Hi all,
I installed vak on linux and everything worked fine with the bengalese finch test set from the tutorial. Now I’m trying my own recordings but I think I’m running into memory problems. During vak prep
It starts as usual, but crashed with the following error after about 10-20 seconds:
File "/home/sita/anaconda3/envs/tweetyS4/lib/python3.12/concurrent/futures/_base.py", line 401, in __get_result
raise self._exception
concurrent.futures.process.BrokenProcessPool: A process in the process pool was terminated abruptly while the future was running or pending.
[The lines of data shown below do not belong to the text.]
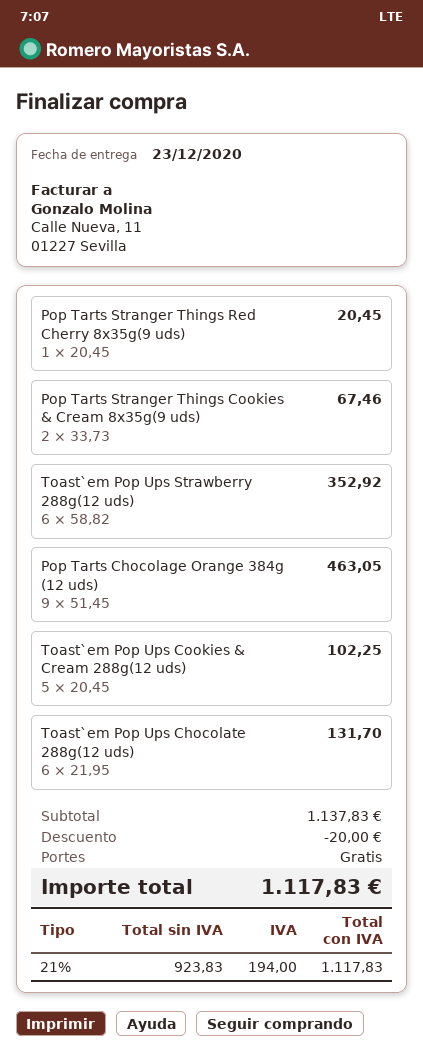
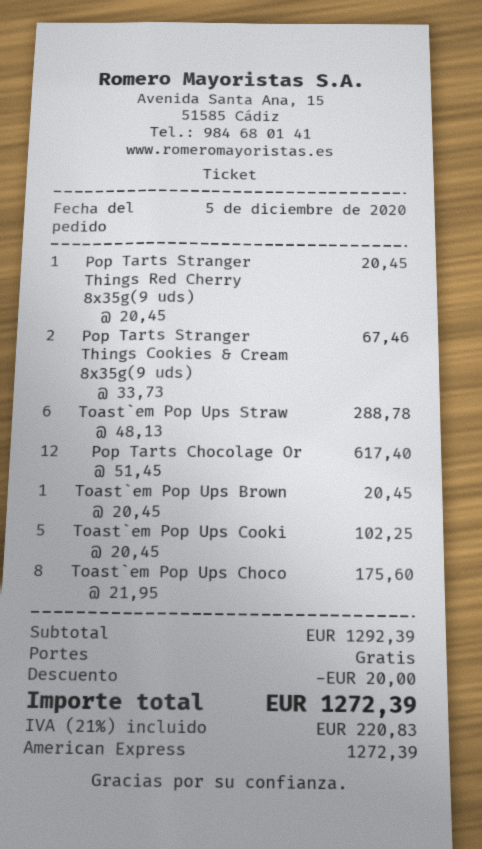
Toast`em Pop Ups Strawberry 288g(12 uds): 6 x 58.82 = 352.92 -> 6 x 48.13 = 288.78
Pop Tarts Chocolage Orange 384g (12 uds): 9 x 51.45 = 463.05 -> 12 x 51.45 = 617.40
Toast`em Pop Ups Chocolate 288g(12 uds): 6 x 21.95 = 131.70 -> 8 x 21.95 = 175.60
Toast`em Pop Ups Brown: none -> 1 x 20.45 = 20.45
subtotal: 1137.83 -> 1292.39
tax: 21% = 194.00 -> 21% = 220.83
total: 1117.83 -> 1272.39

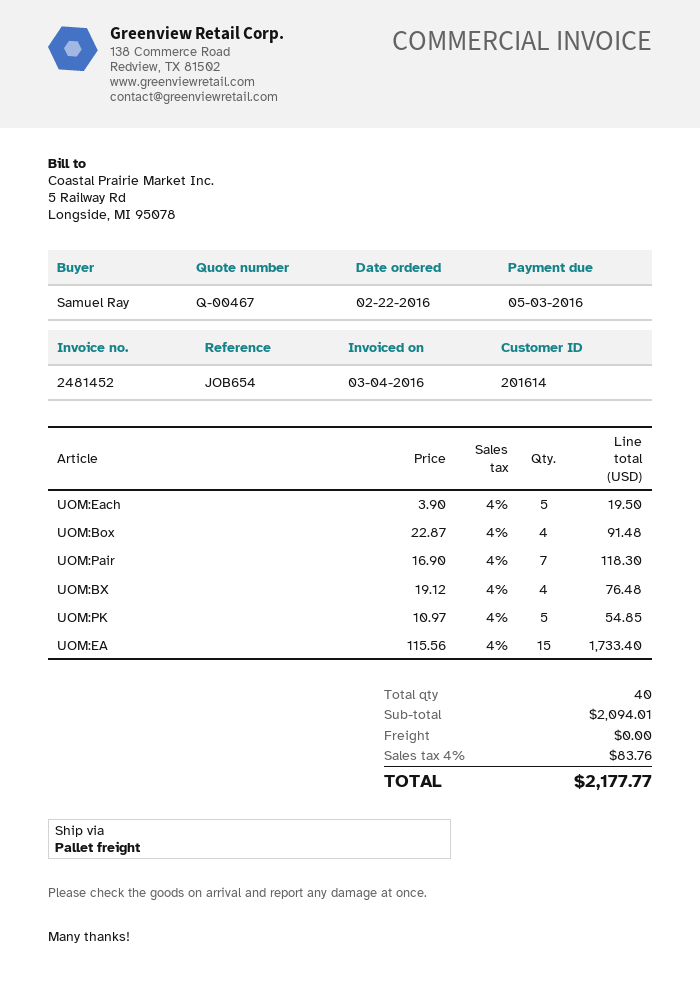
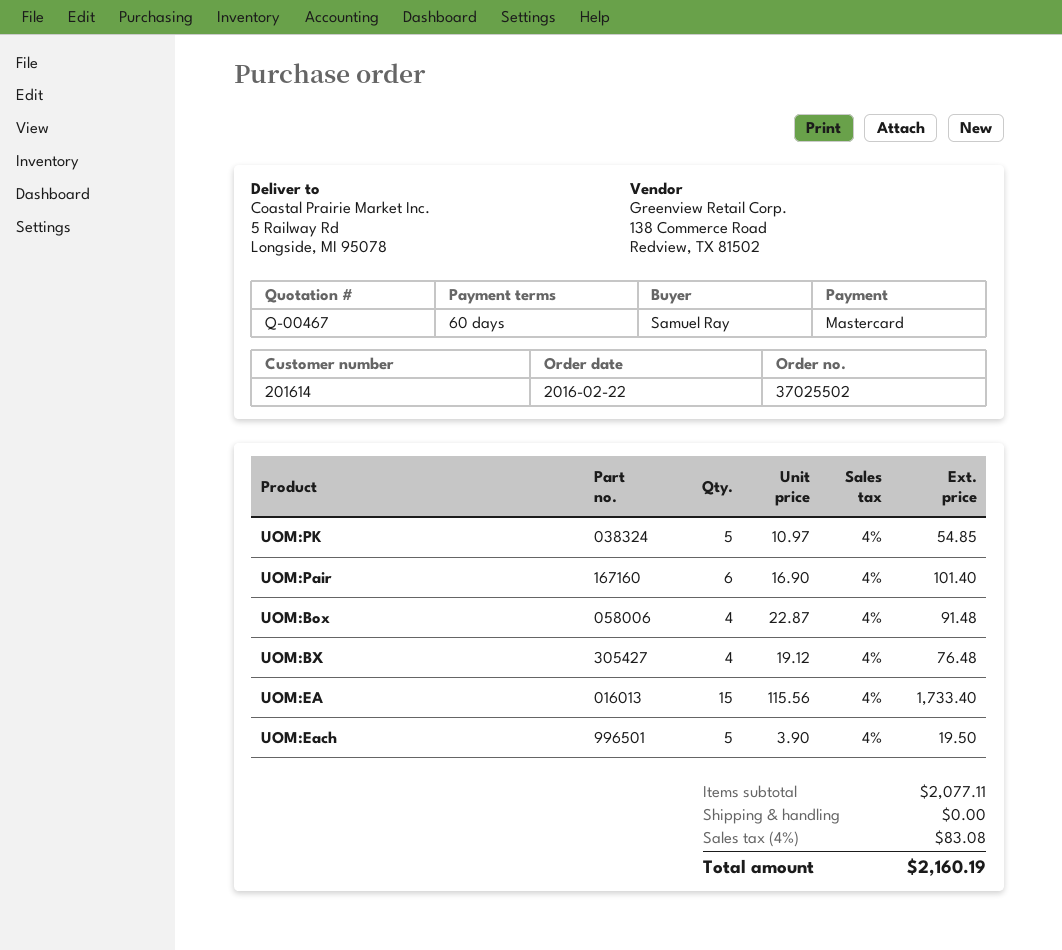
UOM:Pair: 7 x 16.90 = 118.30 -> 6 x 16.90 = 101.40
subtotal: 2094.01 -> 2077.11
tax: 4% = 83.76 -> 4% = 83.08
total: 2177.77 -> 2160.19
(full error message below)
Thinks I tried:
- setting device in toml both to ‘cpu’ or ‘gpu’
- changing number of workers (between 1 and 8 if I remember correctly)
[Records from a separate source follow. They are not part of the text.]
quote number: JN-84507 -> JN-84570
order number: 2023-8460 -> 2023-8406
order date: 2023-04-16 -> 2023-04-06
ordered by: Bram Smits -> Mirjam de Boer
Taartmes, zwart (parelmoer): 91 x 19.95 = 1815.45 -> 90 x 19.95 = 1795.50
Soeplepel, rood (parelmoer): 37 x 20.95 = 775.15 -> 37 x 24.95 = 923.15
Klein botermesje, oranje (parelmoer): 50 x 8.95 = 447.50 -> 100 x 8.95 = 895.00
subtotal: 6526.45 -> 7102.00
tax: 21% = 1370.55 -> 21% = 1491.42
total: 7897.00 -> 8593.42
- reducing traindur, valdur en testdur, and nr of epchs, but I think these are only used in the training step right?
- using shorter file. with only 1 short file (5 minutes, 59,3 MB) vak prep does seem to work, so I presume long files is the problem. The original files are about 30 min and about 330-350 MB per file)
As a workaround, I could write a script split all files into shorter ones but given this issue https://github.com/dask/dask/issues/8506 I thought you might have ideas for a better solution? Thanks of course for already putting effort in this David!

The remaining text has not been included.